Check every line below for the word "mohair" and copy each one that has it.
[EXTRACTED INFORMATION — start]
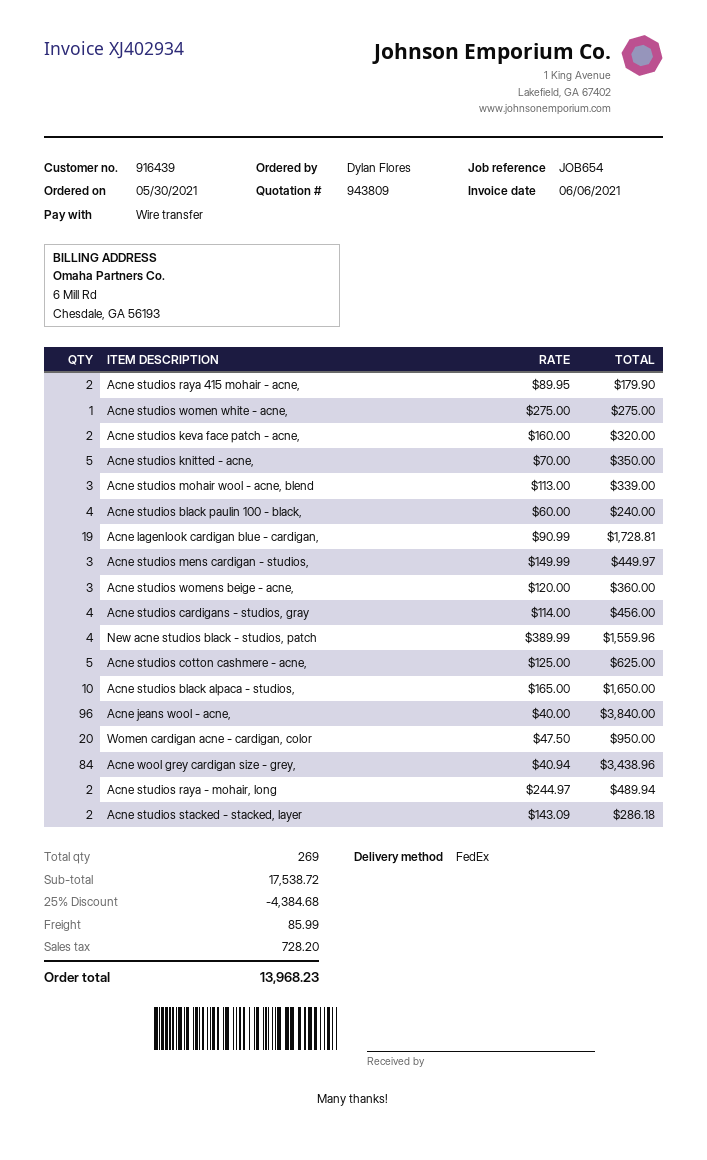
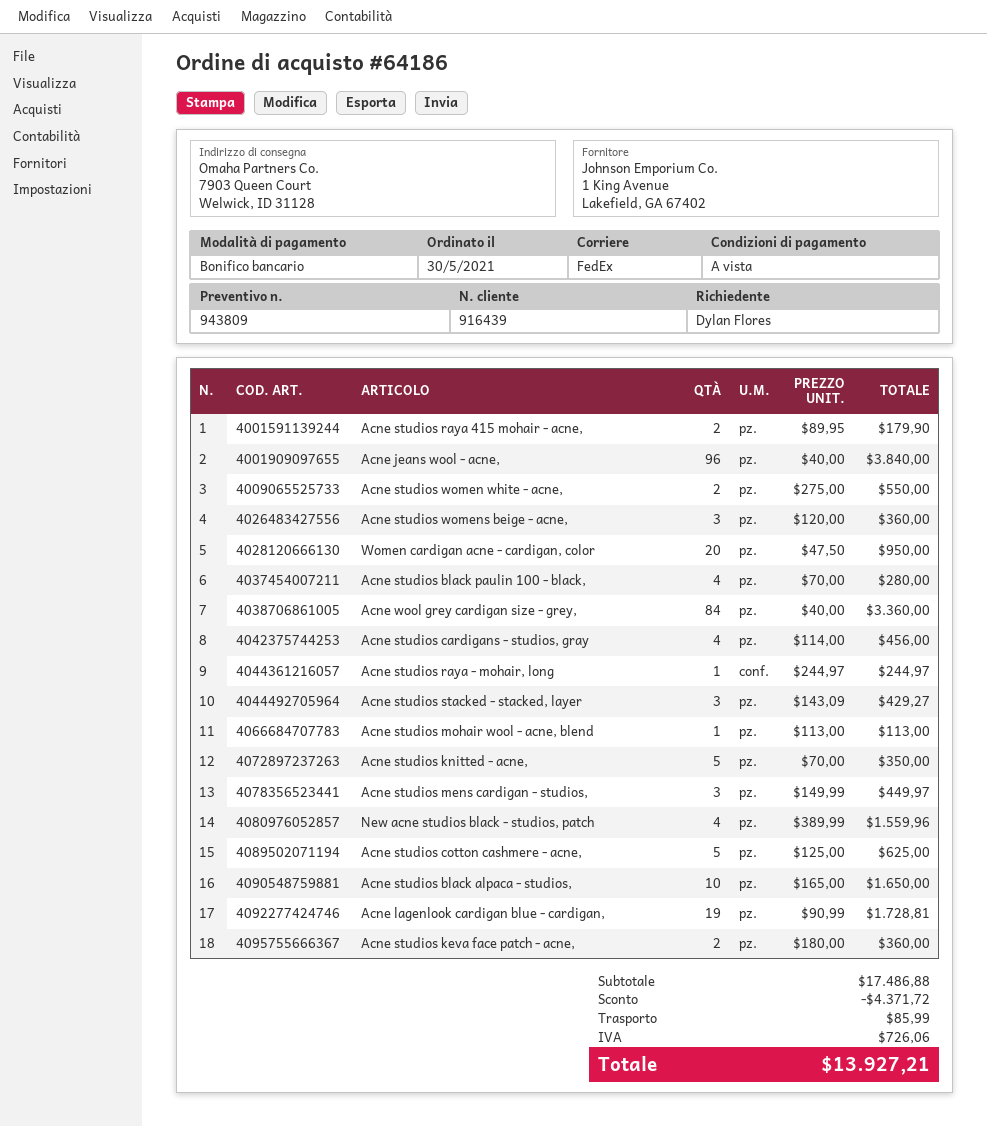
Acne studios women white - acne,: 1 x 275.00 = 275.00 -> 2 x 275.00 = 550.00
Acne studios keva face patch - acne,: 2 x 160.00 = 320.00 -> 2 x 180.00 = 360.00
Acne studios mohair wool - acne, blend: 3 x 113.00 = 339.00 -> 1 x 113.00 = 113.00
Acne studios black paulin 100 - black,: 4 x 60.00 = 240.00 -> 4 x 70.00 = 280.00
Acne wool grey cardigan size - grey,: 84 x 40.94 = 3438.96 -> 84 x 40.00 = 3360.00
Acne studios raya - mohair, long: 2 x 244.97 = 489.94 -> 1 x 244.97 = 244.97
Acne studios stacked - stacked, layer: 2 x 143.09 = 286.18 -> 3 x 143.09 = 429.27
subtotal: 17538.72 -> 17486.88
discount: 4384.68 -> 4371.72
tax: 728.20 -> 726.06
total: 13968.23 -> 13927.21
[EXTRACTED INFORMATION — finish]
WRITTEN REPLY:
Acne studios mohair wool - acne, blend: 3 x 113.00 = 339.00 -> 1 x 113.00 = 113.00
Acne studios raya - mohair, long: 2 x 244.97 = 489.94 -> 1 x 244.97 = 244.97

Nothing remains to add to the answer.